I thought for a bit about the word "excluded" before using it.  I stick
by it.  Exclusion isn't only about a sign on the door that says "Men
only!."  Creating infants who value the world in certain subtly gendered
way is also a kind of exclusion that operates at a twenty or thirty year
remove.  For that matter, innate biological differences in disposition
are a kind of exclusion also.

Which of these things is what's going on is up for debate (in real life,
of course, such factors mix in various proportions).

|Now that I've been married for over 20 years and raised children...

Hmmm... I just get more naive every year I age :-).

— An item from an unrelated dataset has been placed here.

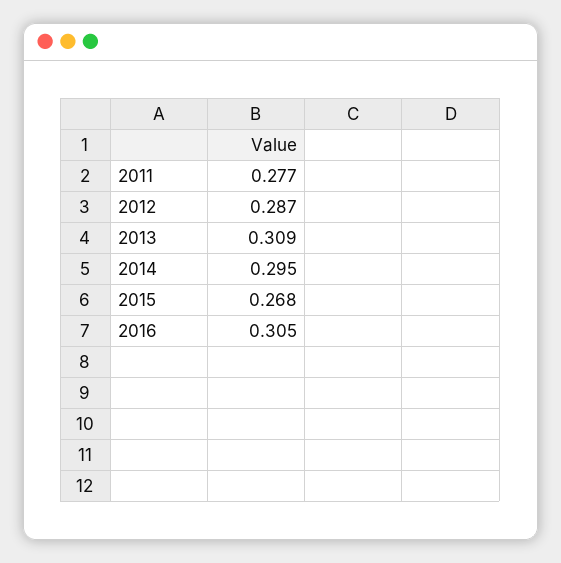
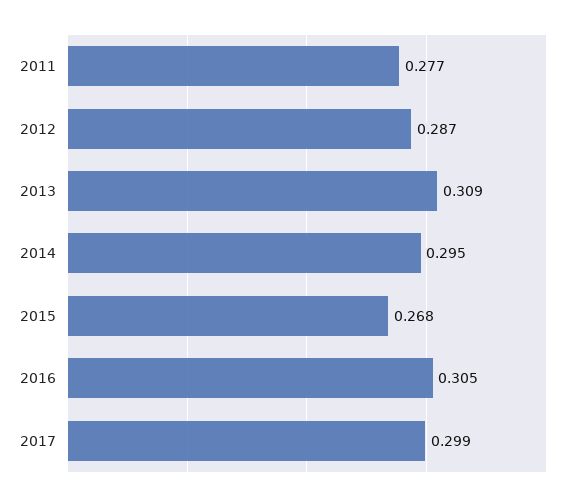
2017: none -> 0.299

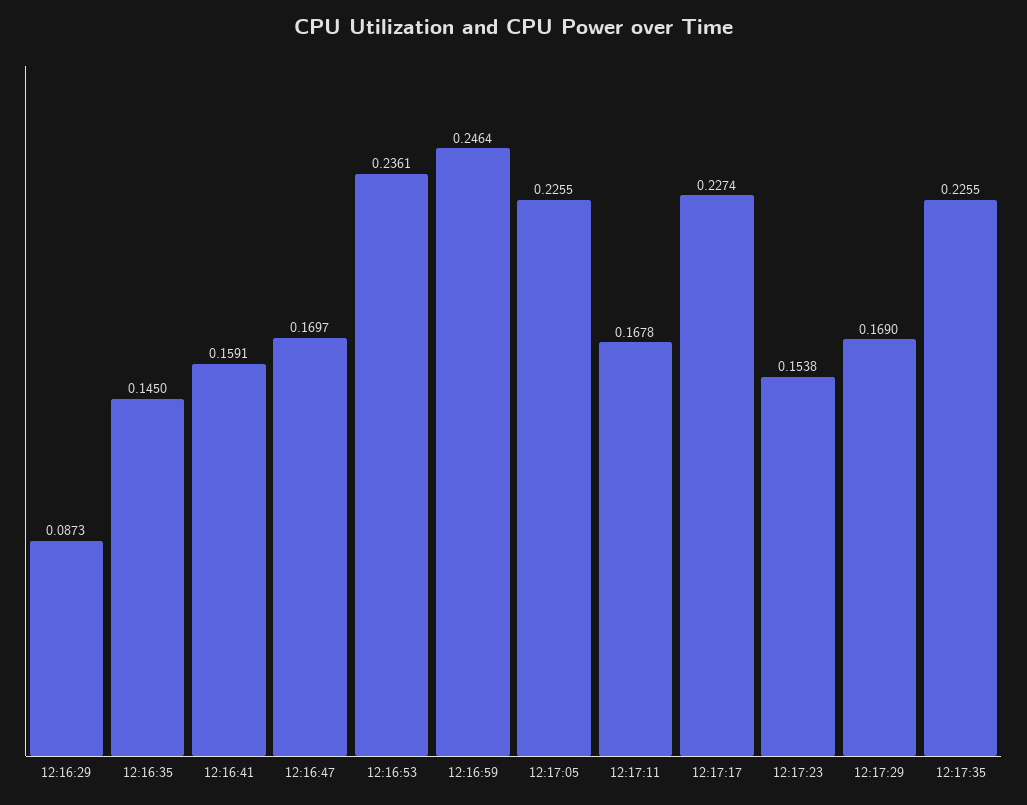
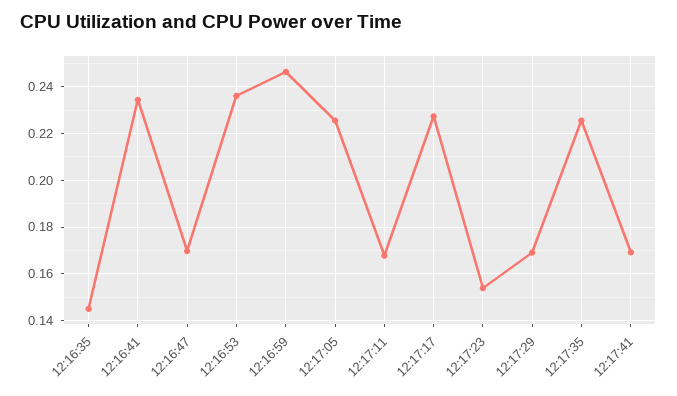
12:16:29: 0.0873 -> none
12:16:41: 0.1591 -> 0.235
12:17:41: none -> 0.17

|Men and women (in general) differ in a great many ways.  If you only
|consider the significantly different concentrations of testosterone and
|estrogen, you naturally would expect significantly different behavior
|patterns along 'traditional' lines....

I'll disagree to a large degree on these hormonal determinants of
behavior.  But not completely.  Let's say that there's something going
on there, and relatively more testosterone or estrogen promote certain
attitudes or traits over others.

The thing is, programming isn't so unambiguous an activity as one might
suppose.  I agree that the best weight-lifter are--and will continue to
be--men.  It's pretty straightforward what goes into lifting big
barbells, and there's a lot of innate basis here.  Even there, no one in
1975 had any idea just how far women can go as weight-lifters and
body-builders... it would appear absurd to most everyone in 1975 that
women *could* look (and lift) the way that the class of female
body-builders routinely do nowadays.

But something with similar ambiguity to programming is -typing-.  For
the first two decades after the popularization of typewriters, MEN were
thought to be far better suited to the activity, and "typist" was
essentially an exclusively male profession.  Of course, back then,
typists were considered professionals, and were paid rather well.
Witness the downward wage pressure of capitalist "innovation", and firms
discovered that much lower-paid women could be employed as typists.  By
the 1940s, not only was typist an exclusively female occupation, but it
was also considered "unskilled", and even a type of work that was
biologically better suited to female abilities.  Men, thereafter, could
simply not type as well as women over long hours.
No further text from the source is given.